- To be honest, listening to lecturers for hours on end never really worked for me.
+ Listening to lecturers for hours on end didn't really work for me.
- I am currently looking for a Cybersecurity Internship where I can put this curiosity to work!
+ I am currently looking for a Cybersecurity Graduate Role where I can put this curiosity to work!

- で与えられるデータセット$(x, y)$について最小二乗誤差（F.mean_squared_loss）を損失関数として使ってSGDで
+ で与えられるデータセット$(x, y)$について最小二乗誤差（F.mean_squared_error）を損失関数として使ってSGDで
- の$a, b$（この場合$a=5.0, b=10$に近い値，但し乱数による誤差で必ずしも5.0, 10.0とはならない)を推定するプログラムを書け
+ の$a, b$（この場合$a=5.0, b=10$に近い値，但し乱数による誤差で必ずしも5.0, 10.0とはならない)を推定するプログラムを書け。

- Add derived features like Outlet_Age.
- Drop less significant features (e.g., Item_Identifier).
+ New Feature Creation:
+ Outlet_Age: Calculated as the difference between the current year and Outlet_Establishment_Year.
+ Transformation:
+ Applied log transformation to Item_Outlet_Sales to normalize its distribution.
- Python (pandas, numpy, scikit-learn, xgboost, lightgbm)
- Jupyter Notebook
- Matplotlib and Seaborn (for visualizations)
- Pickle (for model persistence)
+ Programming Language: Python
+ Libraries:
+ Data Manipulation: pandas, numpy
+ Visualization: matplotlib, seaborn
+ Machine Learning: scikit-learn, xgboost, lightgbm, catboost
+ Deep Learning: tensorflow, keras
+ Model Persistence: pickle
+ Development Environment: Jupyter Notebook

------------------------------------------------------------------------

— PROBLEM DETAILS —
From the entries above, give again exactly the lines running from the line with "work for me." to the line with "- Jupyter Notebook"; include both of those lines.

— SOLUTION BELOW —
+ Listening to lecturers for hours on end didn't really work for me.
- I am currently looking for a Cybersecurity Internship where I can put this curiosity to work!
+ I am currently looking for a Cybersecurity Graduate Role where I can put this curiosity to work!

- で与えられるデータセット$(x, y)$について最小二乗誤差（F.mean_squared_loss）を損失関数として使ってSGDで
+ で与えられるデータセット$(x, y)$について最小二乗誤差（F.mean_squared_error）を損失関数として使ってSGDで
- の$a, b$（この場合$a=5.0, b=10$に近い値，但し乱数による誤差で必ずしも5.0, 10.0とはならない)を推定するプログラムを書け
+ の$a, b$（この場合$a=5.0, b=10$に近い値，但し乱数による誤差で必ずしも5.0, 10.0とはならない)を推定するプログラムを書け。

- Add derived features like Outlet_Age.
- Drop less significant features (e.g., Item_Identifier).
+ New Feature Creation:
+ Outlet_Age: Calculated as the difference between the current year and Outlet_Establishment_Year.
+ Transformation:
+ Applied log transformation to Item_Outlet_Sales to normalize its distribution.
- Python (pandas, numpy, scikit-learn, xgboost, lightgbm)
- Jupyter Notebook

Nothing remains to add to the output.